Parution : mercredi 8 avril 2015
Adresse de l'article original :
https://www.village-justice.com/articles/balourd-patron-est-une-insulte,19398.html
Reproduction interdite sans autorisation de l'auteur.

Quand on évoque les règles de bienséance en société, cela fait référence à ce qui se dit ou se fait dans le respect dû aux personnes, à l’âge, au sexe, à la condition, et avec les usages reçus, les mœurs publiques, le temps, le lieu, etc. En somme, c’est ce qui correspond à l’idée qu’un groupe social se fait de la morale, du bien, du beau et de l’honnête. Et en droit du travail, un manquement à ses règles de bienséance peut-il être sanctionné ?

La législation sociale sanctionne une injure c’est à dire une invective, une expression outrageante ou méprisante, non précédée d’une provocation et qui n’impute aucun fait précis à la victime. En revanche, une critique même excessive d’un produit ou d’un service d’une entreprise ne constitue pas forcément une injure.
On parle d’injure non publique lorsque celle-ci est prononcée devant un cercle restreint de personnes formant une communauté d’intérêt. Aussi, une injure prononcée entre deux personnes dans un cadre confidentiel n’est pas punissable.

Dans cette affaire, un salarié engagé par une société en qualité de menuisier poseur avait été licencié pour faute grave après une mise à pied à titre conservatoire. Pour dire le licenciement fondé sur une faute grave, la Cour d’appel de Lyon avait retenu un propos insultant du salarié envers son employeur.
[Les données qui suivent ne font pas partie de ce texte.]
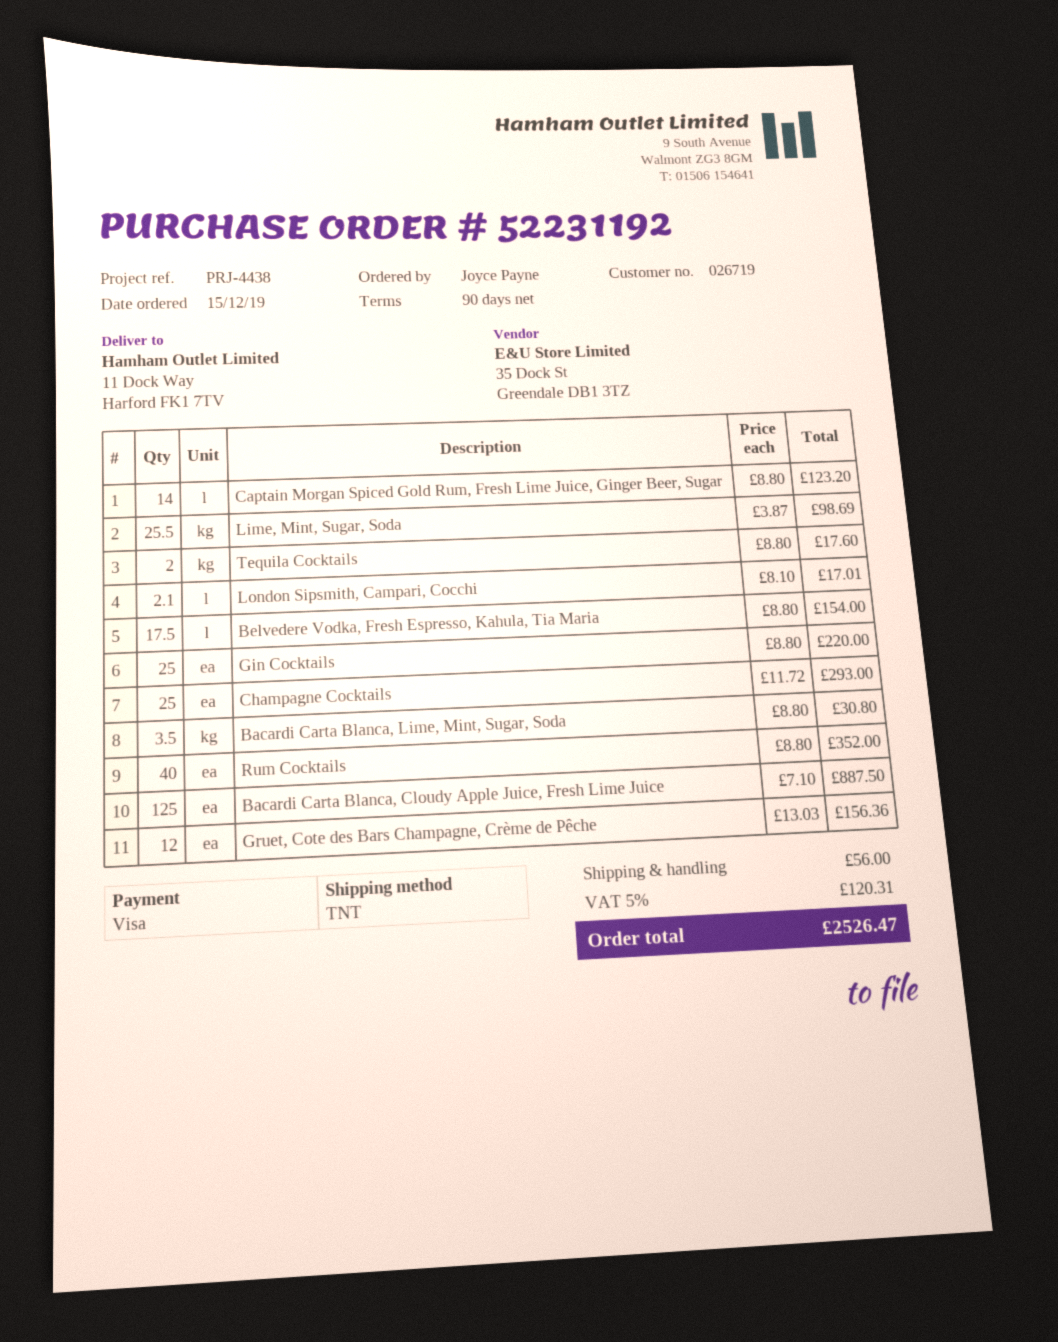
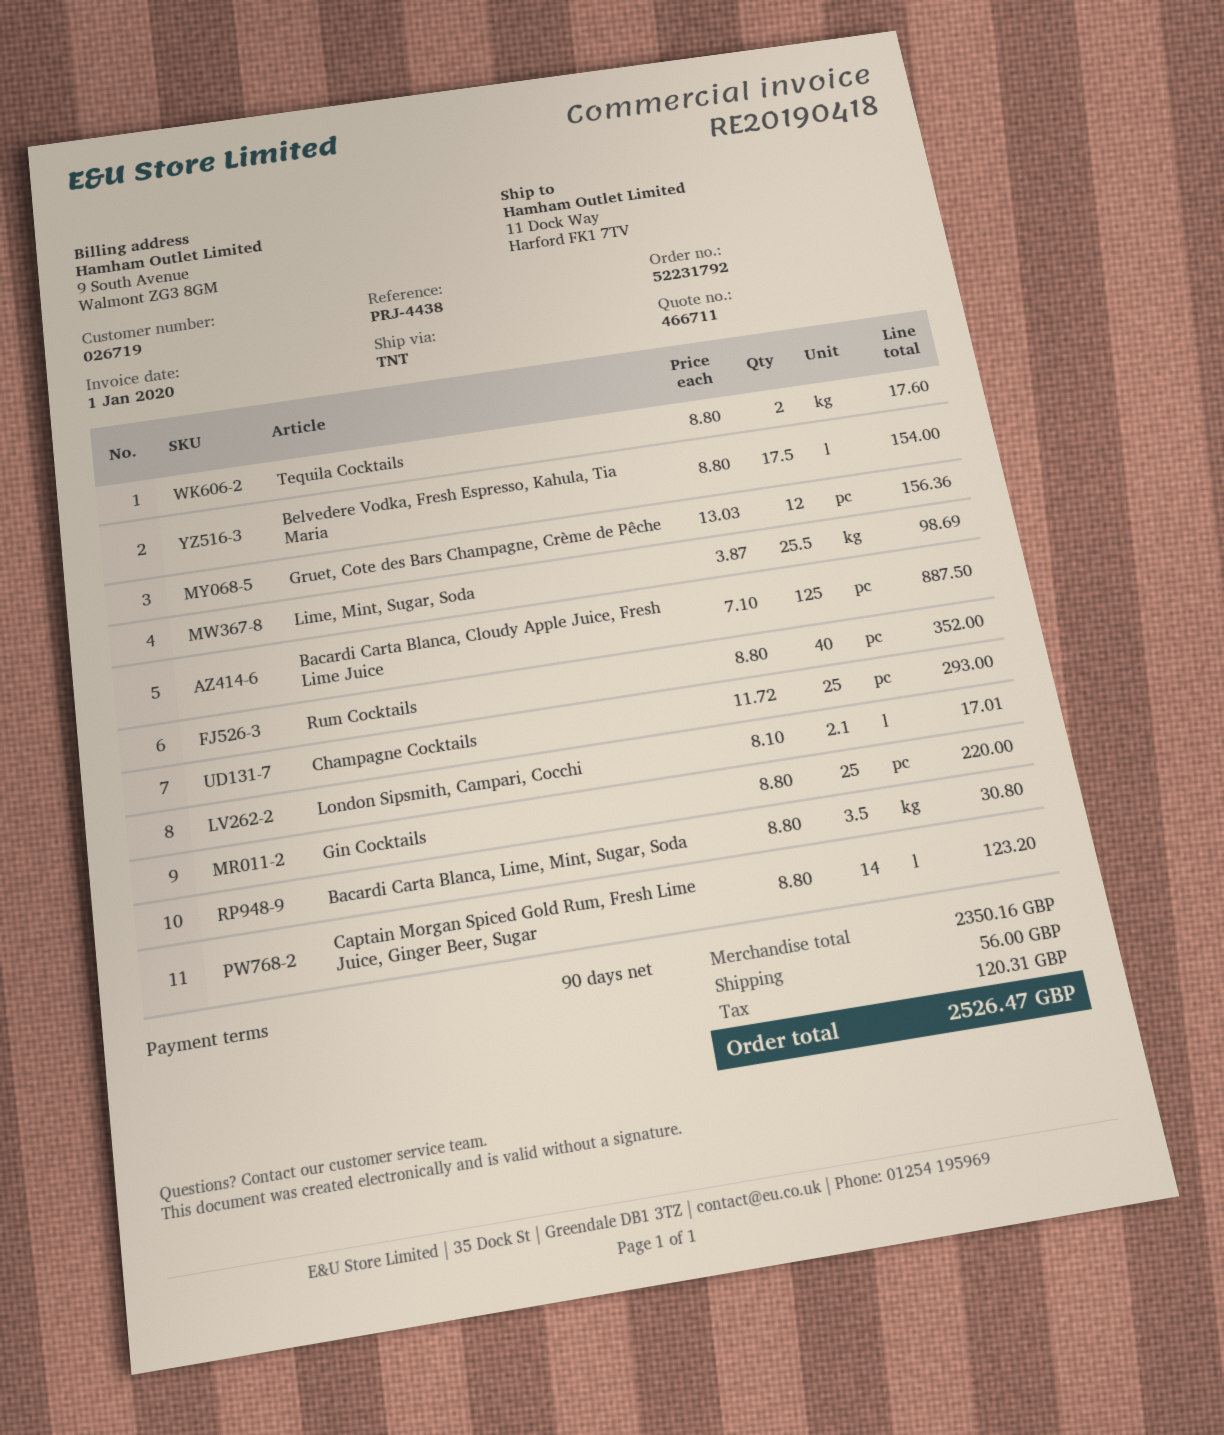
order number: 52231192 -> 52231792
Le salarié forma alors un pourvoi en cassation aux fins de voir aboutir ses demandes concernant le salaire correspondant à la période de mise à pied et des congés payés afférents, l’indemnité compensatrice de préavis et des congés payés afférents, l’indemnité de licenciement ainsi que des dommages et intérêts pour licenciement sans cause.

Pour sa défense, il avançait que si l’employeur se prévaut d’une faute grave alors, il doit prouver l’exactitude des faits dans la lettre de licenciement et doit démontrer que ces faits constituent une violation des obligations du contrat de travail ou des relations de travail d’une importance telle qu’elle rend impossible le maintien du salarié dans l’entreprise.

Ensuite, il revient aux juges d’apprécier si la faute est caractérisée et, d’autre part, si elle est suffisante pour motiver un licenciement.

En l’espèce, dans la lettre de licenciement qui fixait les limites du litige, l’employeur reprochait au salarié d’avoir tenu des propos insultants à l’encontre du dirigeant de l’entreprise.

De son côté, le salarié admettait avoir dit à son supérieur hiérarchique en croyant téléphoner à un ami : « il ne sait pas encore s’il aura le camion mon balourd de patron ».

Il est évident qu’il ne pensait pas parler à son supérieur et qu’il ignorait que ce dernier était en repas d’affaire et que les convives pouvaient entendre la conversation.

Quid juris : le salarié avait-il manifesté l’intention d’insulter directement son supérieur hiérarchique ? Les propos tenus caractérisaient-ils une insulte ?

Rappelons que la faute grave, qui peut seule justifier une mise à pied conservatoire, est celle qui rend impossible le maintien du salarié dans l’entreprise.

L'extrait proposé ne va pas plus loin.